Sunday, August 23, 2009

Back in the world

I was walking through Eisenhower Park when I remembered that I actually had a blog! That at one point in time I had planned on keeping up with. It slipped my mind for a while amid the two months at camp, MaryAshley's wonderful wedding, and hours upon hours of job searching.

After a week of serious application sending and resume attaching and cover letter writing I've discovered a few things about myself:

1.) I need to start applying to jobs that provide a way to contact them after said resume attaching and cover letter writing... I don't like just sending and waiting. I feel that if I was able to contact someone afterwards I would be more likely to get an interview.
2.) The idea of sending salary requirements in daunting and I know I'm supposed to do the research and such to match the job and my experience and yadda yadda but REALLY?! I have no effing clue.
3.) I need a job. I need a job to feel whole and normal and useful and occupied. I like being busy. I'd rather work 8 hours a day 5 days a week in a somewhat miserable job than have no job at all.

However, being jobless has given me the ability to explore San Antonio a little bit. I got a P.O. Box (woohoo! I can receive mail in the same city I'm living in!), and I've been to two area parks. The first park is north of where I'm staying, it was super busy (about 9:30am on a Sunday) and filled with bikers. The trails were mostly paved with a few narrow bike ways for trail bikes.
The landscape was pretty; tons of thin, twisted, knotted trees and prickly pear cactus amid the browns and faded greens.
The second park, the Dwight D. Eisenhower Park, was nestled between an active rock quarry and a military base. The main trail was paved but most of the trails were covered in mulch. It was pretty and further west. There was more color and it was rocky and hilly and definitely more of a natural park/walking trail kind of feel.

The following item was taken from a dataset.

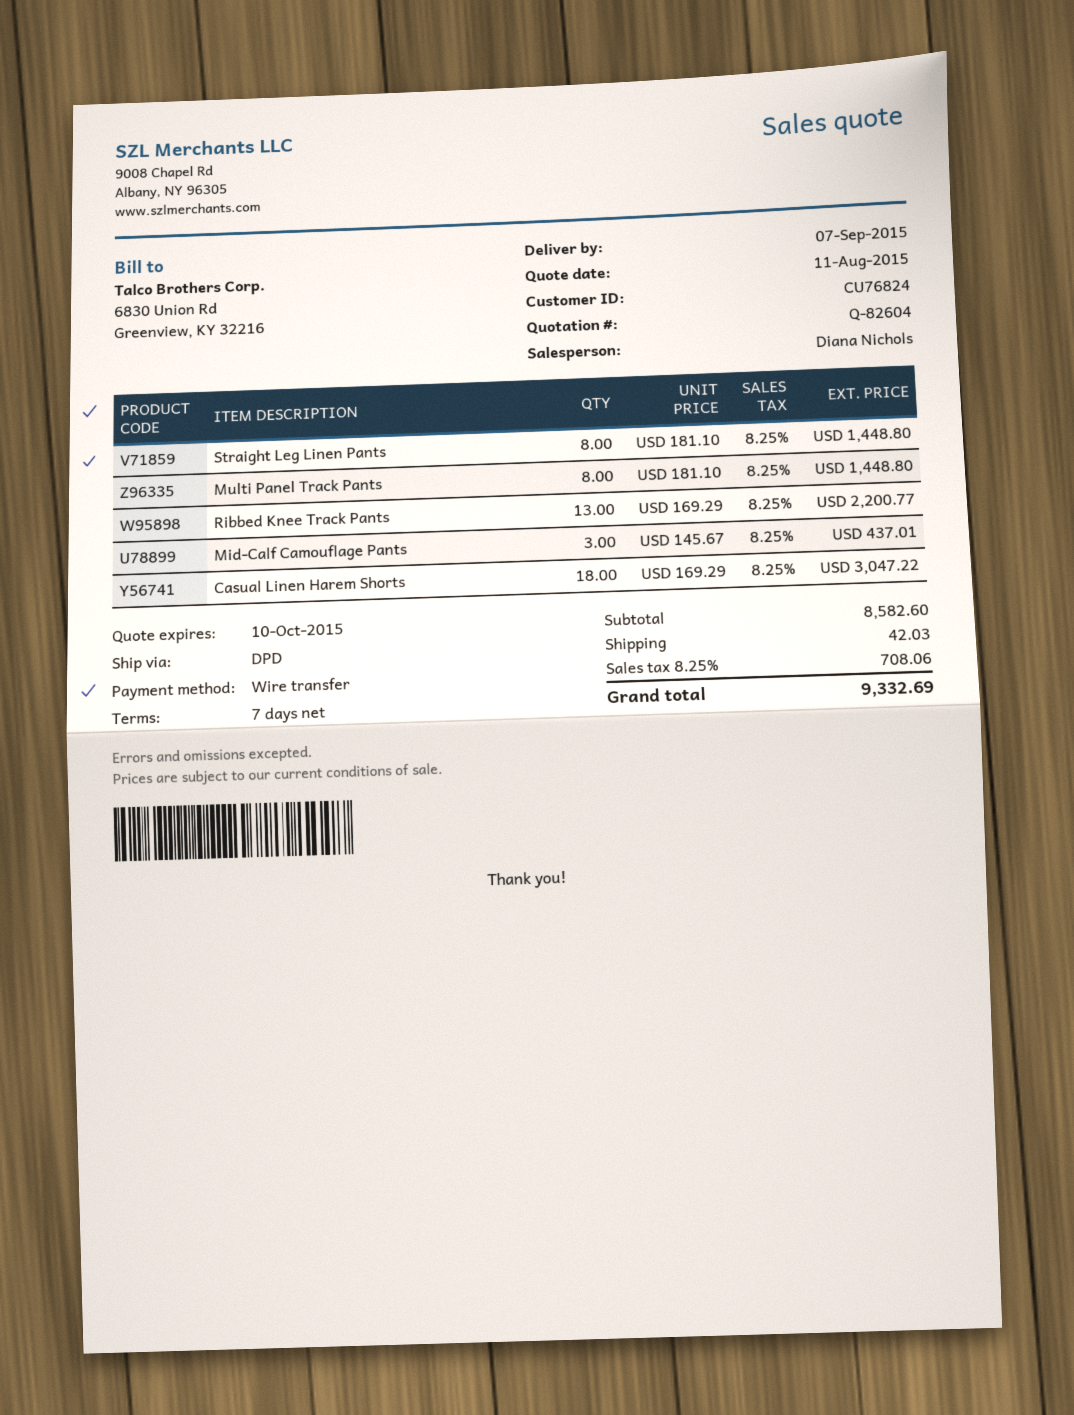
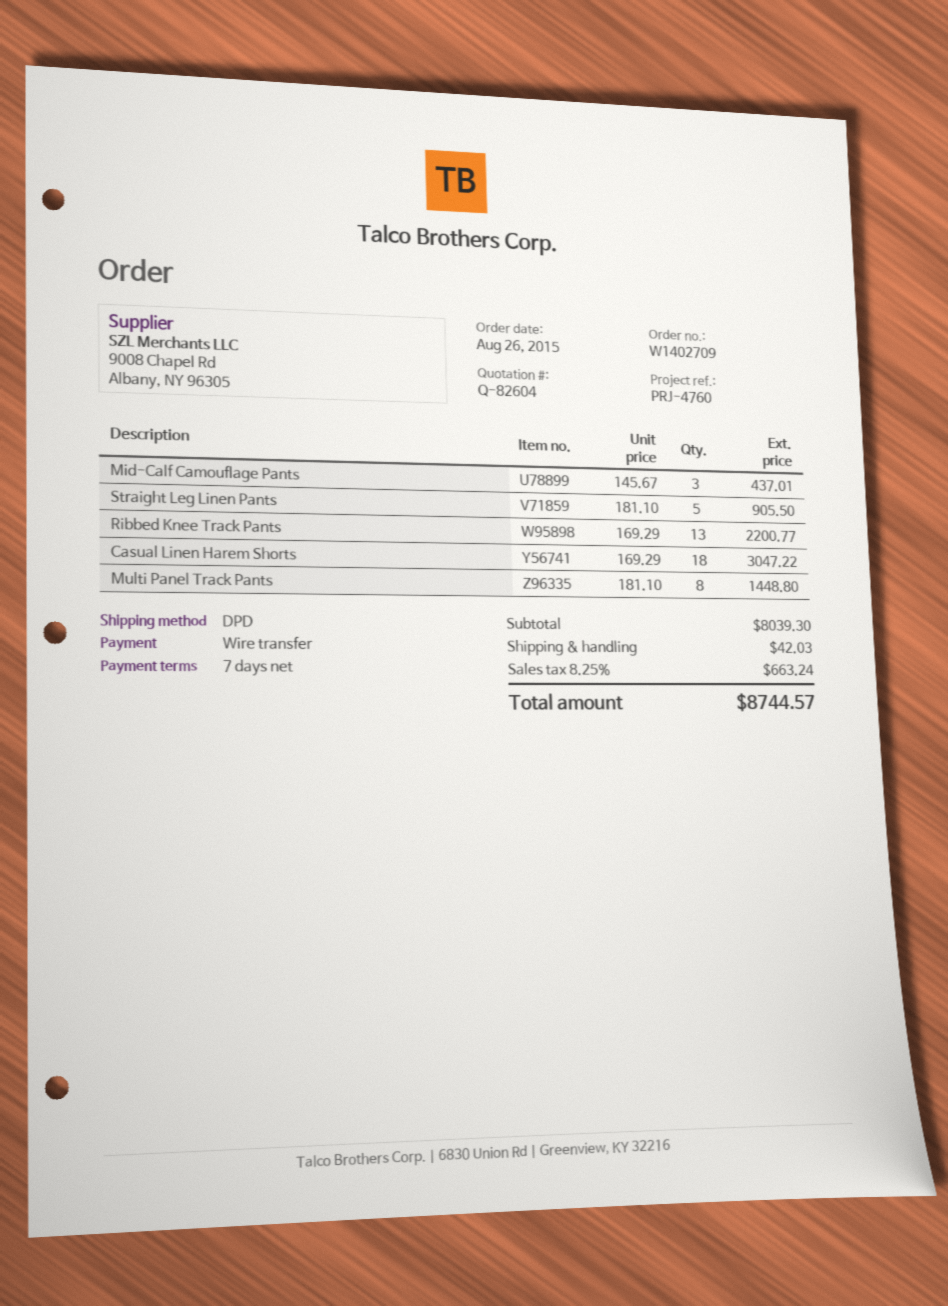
Straight Leg Linen Pants: 8 x 181.10 = 1448.80 -> 5 x 181.10 = 905.50
subtotal: 8582.60 -> 8039.30
tax: 8.25% = 708.06 -> 8.25% = 663.24
total: 9332.69 -> 8744.57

It's not a park like in Ohio, it actually made me miss the rich greens and dark browns and hills of the mid-west. But it's beauty in it's own way, and I really enjoy it. I also have a theory that part of the reason people are nicer here is to make up for the harshness of the climate. It's not harsh like the cold, like Alaska style, it's just sharp and prickly... okay that doesn't make any sense at all, but it made sense in my head.

Actually, about 30 seconds after I thought it made me miss Ohio, I realized what I really missed was horseback riding through the hill country. THAT is what I miss most in San Antonio.